### TASK TO COMPLETE
The line that contains "[604,511,685,522] -Turnover ->" marks the start. Please set it down, with every later line of the data, exactly and without pictures.

[Change listing data]
BEGIN

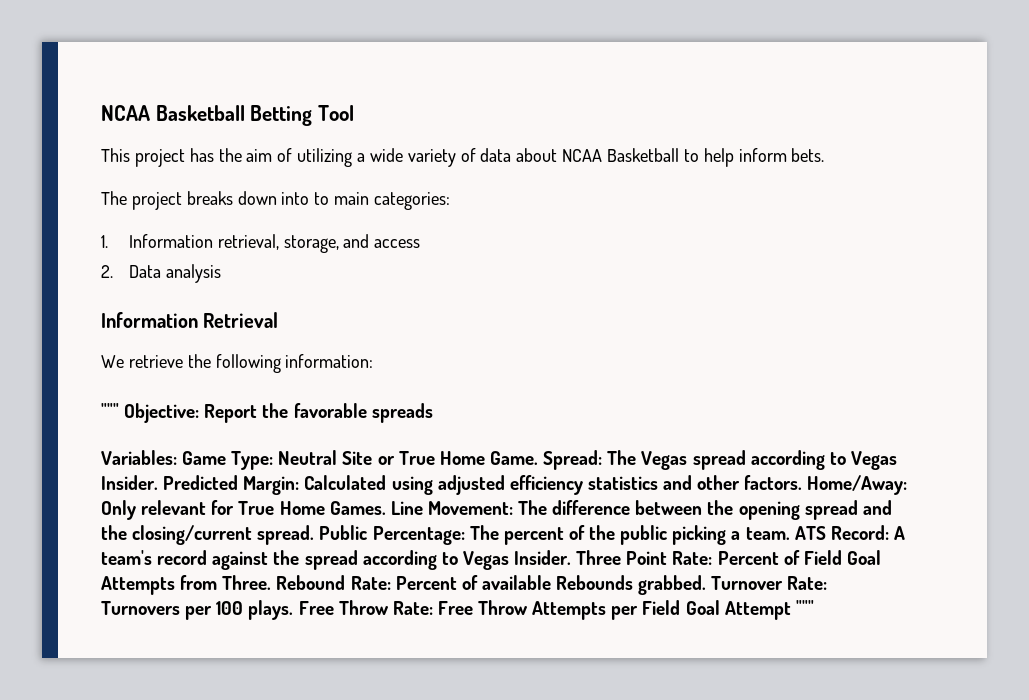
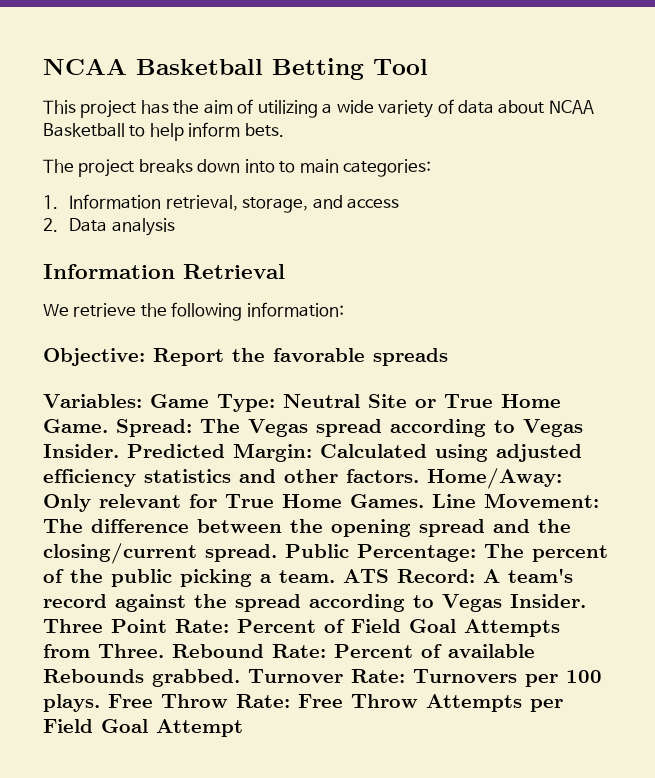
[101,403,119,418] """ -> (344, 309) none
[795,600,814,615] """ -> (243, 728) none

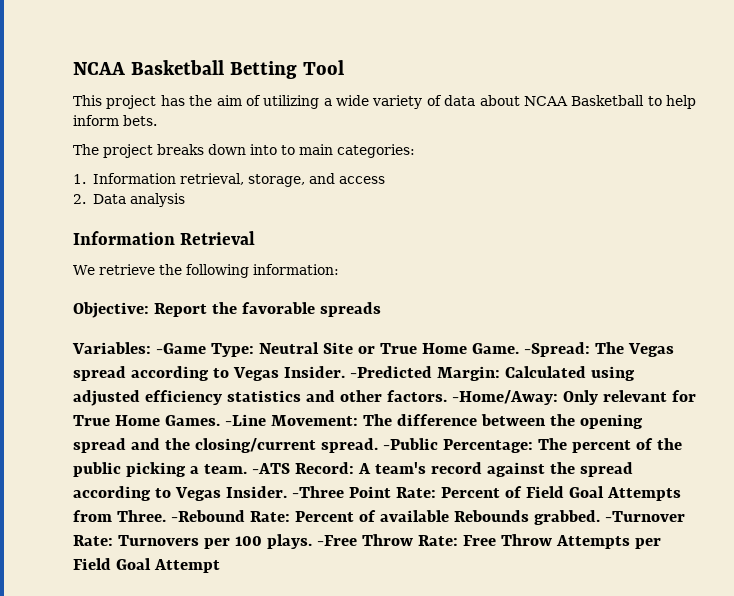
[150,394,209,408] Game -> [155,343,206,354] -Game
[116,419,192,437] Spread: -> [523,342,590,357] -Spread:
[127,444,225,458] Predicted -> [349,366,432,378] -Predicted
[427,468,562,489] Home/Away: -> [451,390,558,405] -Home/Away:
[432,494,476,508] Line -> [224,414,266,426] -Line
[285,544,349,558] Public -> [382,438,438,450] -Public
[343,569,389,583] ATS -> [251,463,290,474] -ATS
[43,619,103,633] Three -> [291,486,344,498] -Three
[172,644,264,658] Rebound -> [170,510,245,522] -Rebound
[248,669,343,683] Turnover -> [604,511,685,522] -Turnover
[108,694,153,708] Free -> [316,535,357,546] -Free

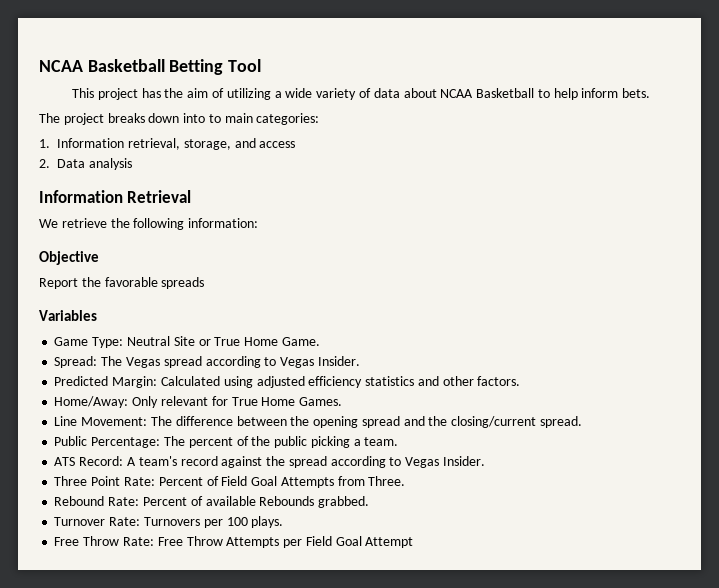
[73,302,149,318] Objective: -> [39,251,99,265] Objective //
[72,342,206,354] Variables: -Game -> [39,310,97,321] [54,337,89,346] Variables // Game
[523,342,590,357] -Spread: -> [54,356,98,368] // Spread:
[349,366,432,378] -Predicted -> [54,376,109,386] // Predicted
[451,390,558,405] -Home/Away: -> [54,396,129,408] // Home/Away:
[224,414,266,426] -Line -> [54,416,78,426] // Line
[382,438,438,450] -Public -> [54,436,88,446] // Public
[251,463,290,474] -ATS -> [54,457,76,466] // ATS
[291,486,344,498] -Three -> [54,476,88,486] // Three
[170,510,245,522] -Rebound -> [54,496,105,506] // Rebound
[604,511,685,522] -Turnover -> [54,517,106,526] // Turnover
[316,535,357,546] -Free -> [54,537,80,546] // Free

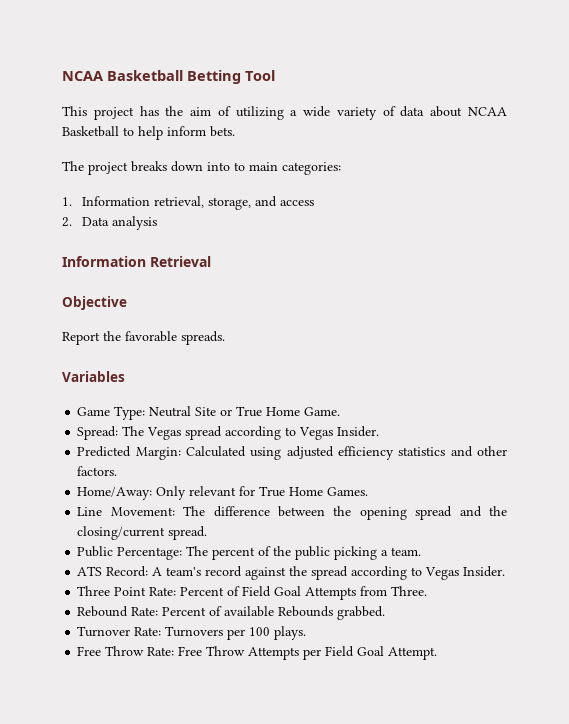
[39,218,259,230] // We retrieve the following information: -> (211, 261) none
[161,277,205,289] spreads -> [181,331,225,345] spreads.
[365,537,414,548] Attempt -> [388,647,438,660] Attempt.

END

### RESULT OF THIS EXERCISE
[604,511,685,522] -Turnover -> [54,517,106,526] // Turnover
[316,535,357,546] -Free -> [54,537,80,546] // Free

[39,218,259,230] // We retrieve the following information: -> (211, 261) none
[161,277,205,289] spreads -> [181,331,225,345] spreads.
[365,537,414,548] Attempt -> [388,647,438,660] Attempt.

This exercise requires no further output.